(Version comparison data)
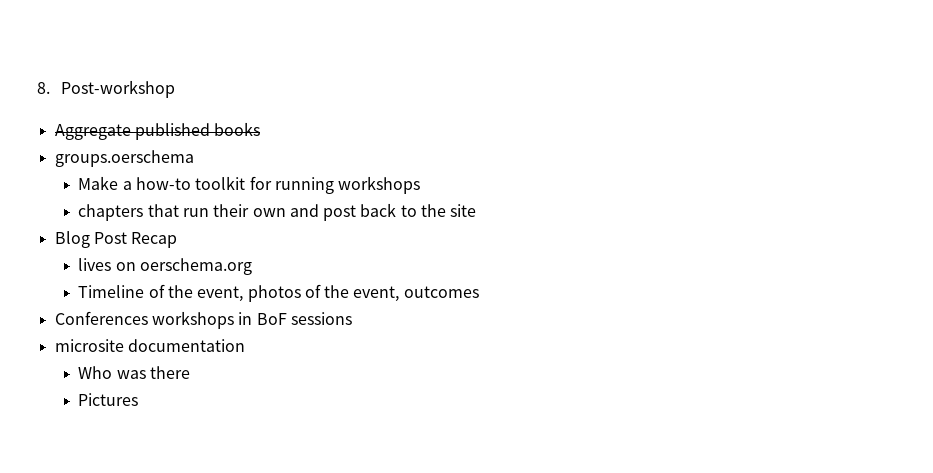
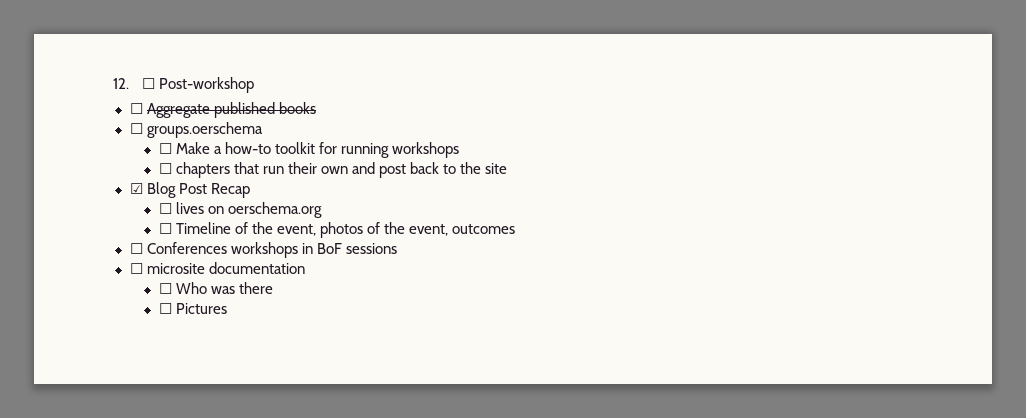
[37,82,50,94] 8. -> [113,78,156,89] 12. ☐
(175, 89) none -> [129,103,143,114] ☐
(261, 129) none -> [129,123,143,134] ☐
(194, 158) none -> [158,143,172,154] ☐
(421, 185) none -> [158,163,172,174] ☐
(477, 210) none -> [129,183,143,194] ☑
(178, 240) none -> [158,203,172,214] ☐
(252, 266) none -> [158,223,172,234] ☐
(479, 292) none -> [129,243,143,254] ☐
(352, 318) none -> [129,263,143,274] ☐
(245, 345) none -> [158,283,172,294] ☐
(190, 372) none -> [158,303,172,314] ☐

Assignment -
In your copy of the entries above, keep the text exact and leave out the pictures.

Finished exercise -
[37,82,50,94] 8. -> [113,78,156,89] 12. ☐
(175, 89) none -> [129,103,143,114] ☐
(261, 129) none -> [129,123,143,134] ☐
(194, 158) none -> [158,143,172,154] ☐
(421, 185) none -> [158,163,172,174] ☐
(477, 210) none -> [129,183,143,194] ☑
(178, 240) none -> [158,203,172,214] ☐
(252, 266) none -> [158,223,172,234] ☐
(479, 292) none -> [129,243,143,254] ☐
(352, 318) none -> [129,263,143,274] ☐
(245, 345) none -> [158,283,172,294] ☐
(190, 372) none -> [158,303,172,314] ☐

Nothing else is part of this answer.